_Instructions for the task_. Give back an exact copy of the lines in the records below, from the line that has "- 6. Osadíme rezistor 2kΩ (R2)" through the line that has "100 nF (C1, C2, C3, C4)", and nothing besides.

(Before-and-after change records)
++++++++++++++++++++

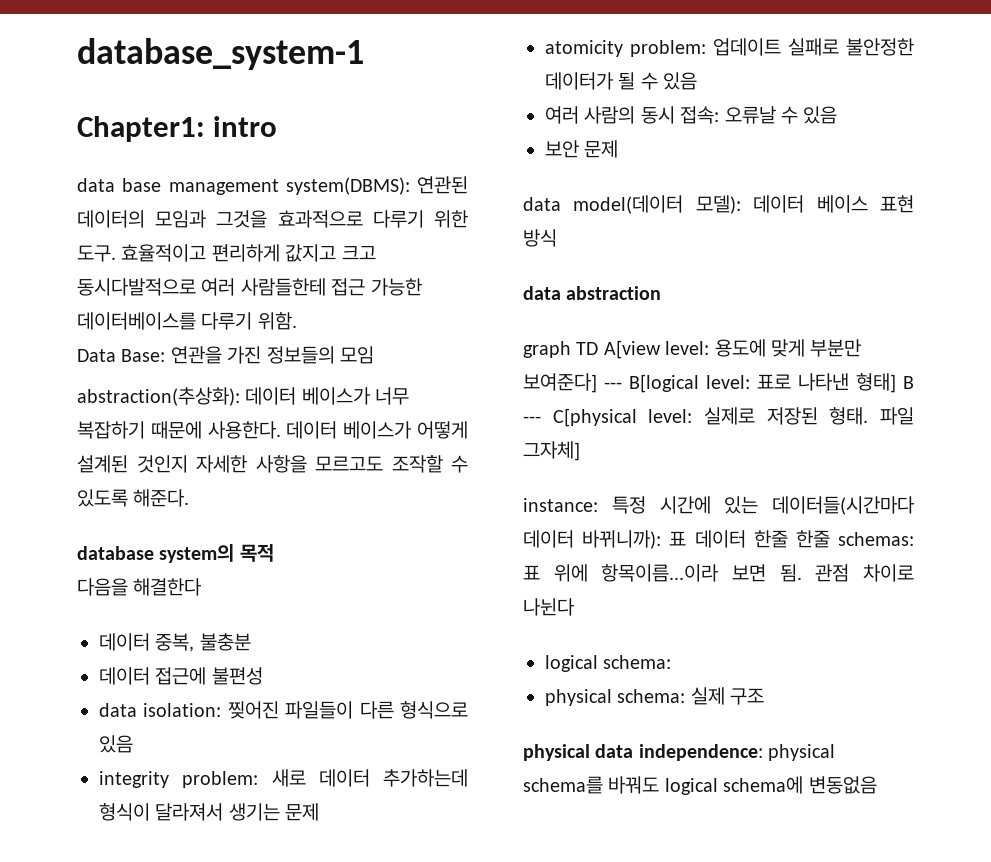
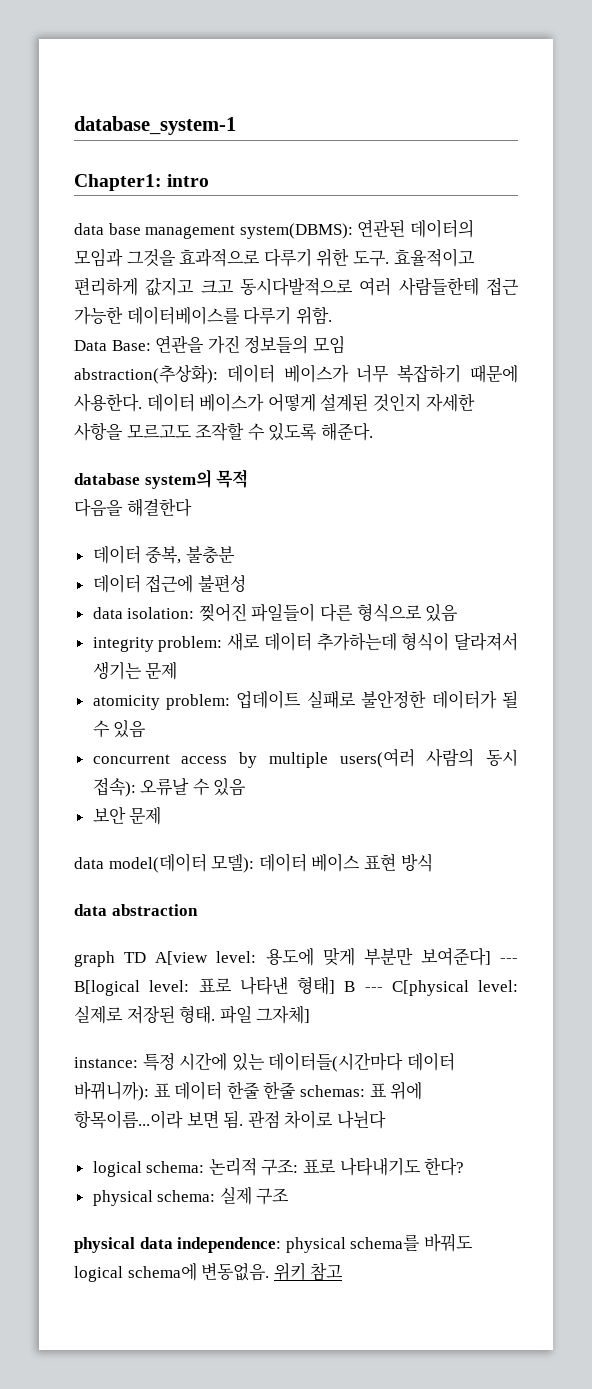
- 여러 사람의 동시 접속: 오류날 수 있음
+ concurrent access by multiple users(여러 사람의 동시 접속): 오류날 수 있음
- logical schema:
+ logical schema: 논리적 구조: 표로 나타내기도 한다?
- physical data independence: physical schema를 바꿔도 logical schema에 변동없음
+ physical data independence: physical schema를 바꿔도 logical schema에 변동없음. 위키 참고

++++++++++++++++++++

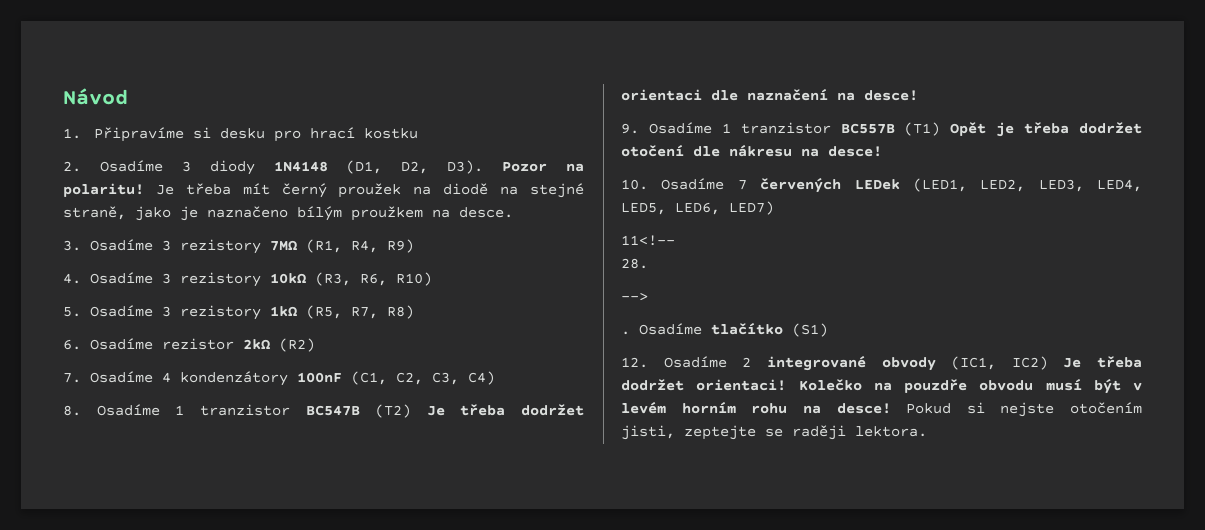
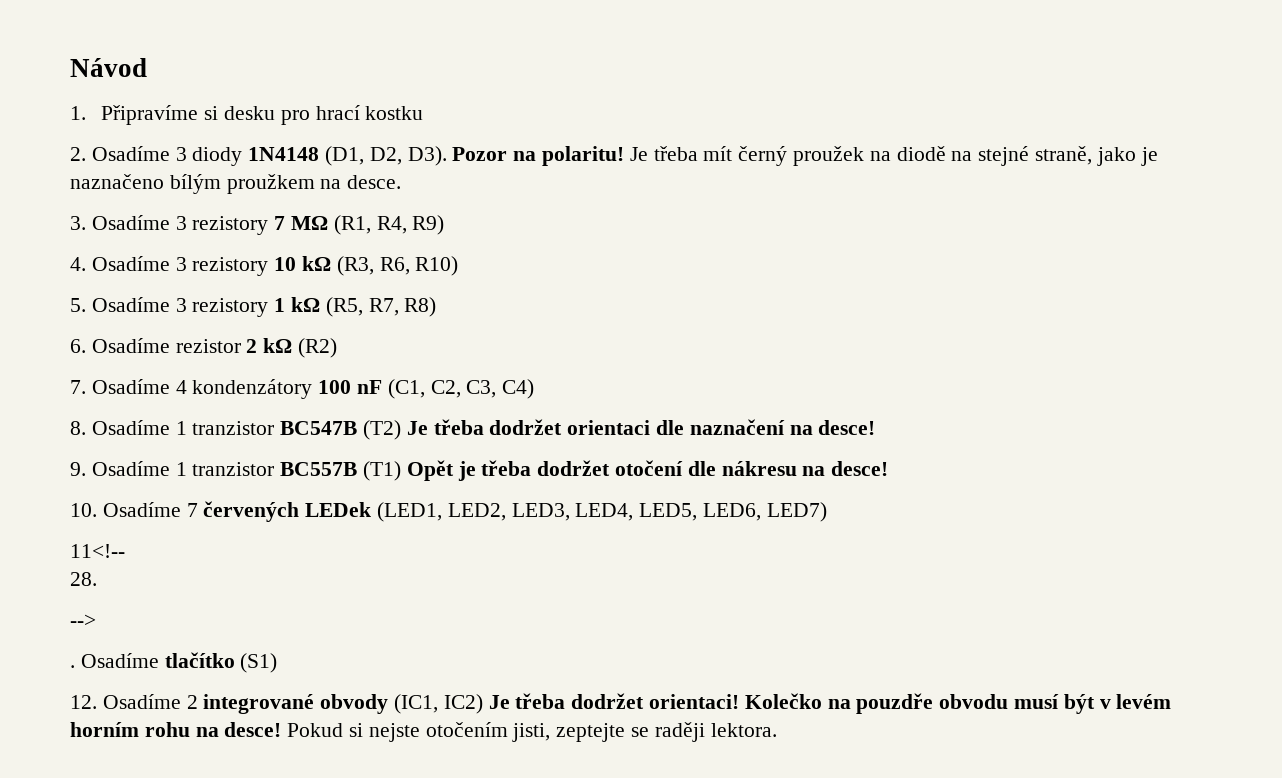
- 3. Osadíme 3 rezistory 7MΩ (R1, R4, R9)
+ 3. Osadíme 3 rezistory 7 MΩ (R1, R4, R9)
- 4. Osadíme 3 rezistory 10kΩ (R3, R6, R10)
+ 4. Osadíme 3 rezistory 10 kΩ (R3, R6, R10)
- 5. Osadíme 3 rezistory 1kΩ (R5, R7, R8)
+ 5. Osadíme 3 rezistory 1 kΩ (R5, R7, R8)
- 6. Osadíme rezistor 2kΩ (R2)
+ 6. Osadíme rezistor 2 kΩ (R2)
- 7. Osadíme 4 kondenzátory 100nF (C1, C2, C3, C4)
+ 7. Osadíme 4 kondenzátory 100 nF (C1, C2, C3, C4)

++++++++++++++++++++

_Written response_.
- 6. Osadíme rezistor 2kΩ (R2)
+ 6. Osadíme rezistor 2 kΩ (R2)
- 7. Osadíme 4 kondenzátory 100nF (C1, C2, C3, C4)
+ 7. Osadíme 4 kondenzátory 100 nF (C1, C2, C3, C4)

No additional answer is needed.